Getting rid of them quickly would bring swift release. I categorized everything and listed them on eBay and Craigslist in the span of one evening. I packed boxes frantically and sold huge lots of my games and systems at prices I knew were criminally low. With patience I could have accrued a small fortune for my inventory. But I traded away personal monetary gain for a sense of well-being; I felt it a worthy swap.
Some of my most personally precious items went to a good friend who I knew would on some level cherish them. It took the sting out of practically giving away a near-mint copy of Chrono Trigger, a game in my adolescence I had spent two years lusting over and hundreds of hours perfecting. The exchange went down in a parking lot, like a drug deal from a gangster flick. A stuffed envelope was slipped over, words exchanged, and items went from one vehicle to another.
My free time soon was split between running carloads of boxes to the post office and meeting local people to cash in on Craigslist deals. My desire for release overwhelmed the part of my brain that was convinced someone was going to come to a meet up with a gun in my face and demand my carful of expensive games.
A local texted me, interested in my Dreamcast and everything related.

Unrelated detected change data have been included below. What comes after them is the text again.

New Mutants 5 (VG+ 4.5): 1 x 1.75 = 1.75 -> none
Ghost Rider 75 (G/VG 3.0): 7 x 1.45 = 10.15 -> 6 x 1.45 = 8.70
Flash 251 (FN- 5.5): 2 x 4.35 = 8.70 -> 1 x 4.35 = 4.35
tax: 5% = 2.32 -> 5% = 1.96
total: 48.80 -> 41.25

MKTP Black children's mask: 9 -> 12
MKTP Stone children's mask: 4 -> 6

When he finally met me at a nearby gas station an hour late, I was fuming. But my anger dissipated at his reaction.
“Holy shit, Sword of the Berserk? Code Veronica? I love these games!”
His teenage face could hardly contain his elation. He quickly recovered, realizing the price I had asked for this lot was absurdly low and put on a mean game face.

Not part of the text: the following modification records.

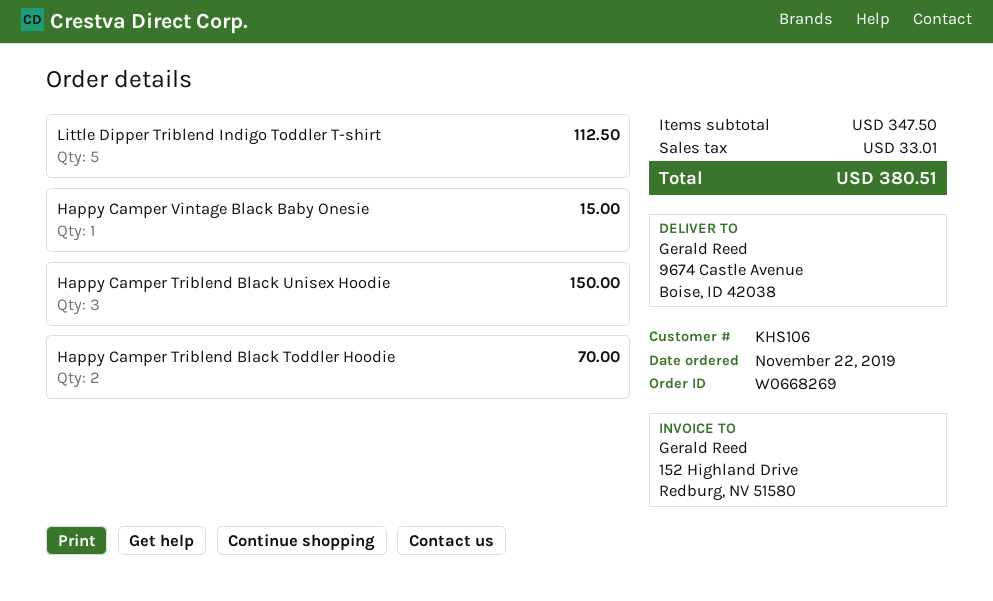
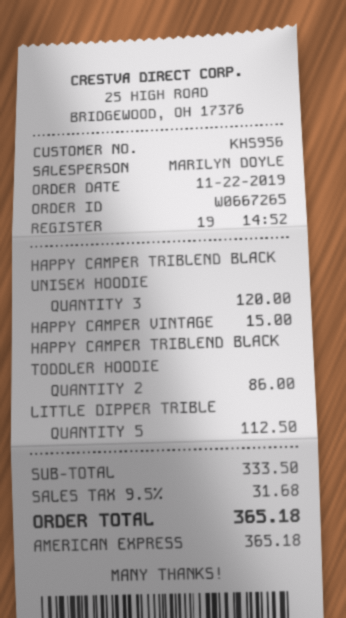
order number: W0668269 -> W0667265
customer number: KHS106 -> KHS956
Happy Camper Triblend Black Unisex Hoodie: 3 for 150.00 -> 3 for 120.00
Happy Camper Triblend Black Toddler Hoodie: 2 for 70.00 -> 2 for 86.00
subtotal: 347.50 -> 333.50
tax: 33.01 -> 31.68
total: 380.51 -> 365.18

“Seventy bucks, just like you said, and I’ll take it. No more than that.”
“Sold. Enjoy it, friend.”
As I was pulling out of the parking lot I caught a glimpse of him inside his beat-up Volkswagon Rabbit, excitedly gesticulating to someone else about his new treasures. I couldn’t help but smile a little. I was nearly free by now, only five days into what some might describe as a manic episode.
My last lot sold as I was hundreds of miles away from home, on a weekend trip to Massachusetts with an ex-girlfriend to visit an old buddy and his wife and child. I received a confirmation email from eBay on my phone. I giggled and smiled to myself. My ex-girlfriend noticed and asked what I was so happy about.
“It’s gone. The last of it just sold.”
She smiled politely and congratulated me, aware of the context. Of my circle of contemporaries she probably knew best the kind of freedom I was searching for — the kind of emotional and mental lightness found in giving up the things that tether you to the past.
We made good time on our trip, and I left an ugly piece of myself behind somewhere on a highway in upstate New York.
Video games continue to have a place in my life. I own a PlayStation 3 that works triple duty as a gaming platform/DVD player/Netflix-streaming device. I still have a few games for it and will probably buy more before the system has run its course. The culture still fascinates me and I revel in news that emerges from trade expos and exclusive magazine articles. I trade PS3 trophy-hunting stories with co-workers daily.
This part of me will always exist. The desire to escape into a digital world that sucked me wholesale into Super Mario Bros. 23 years ago will never cease. But now gaming is something I do when I cannot possibly force myself to do any other good and productive thing with my time. Gaming will fill in the cracks in my shelter, instead of being the stuff I built one out of to hide in.
At my behest, my roommate rearranged Vault 101 so that his things now occupy both sides of the closet. He performed the task in a sober manner, one befitting a comrade who had fallen in the line of duty. His games look more sparse and awkward than mine did against the wall, but the sight of the newly configured room filled me with hope. This closet may be packed with more media than I could hope to experience in my life, but it does not fill me with a dark stillness. There is hope inside — hope that I can co-exist with a pastime and remain a complete human being.
As for now, I’m off to defeat a digital foe while saving a world not my own.
I’ve earned it.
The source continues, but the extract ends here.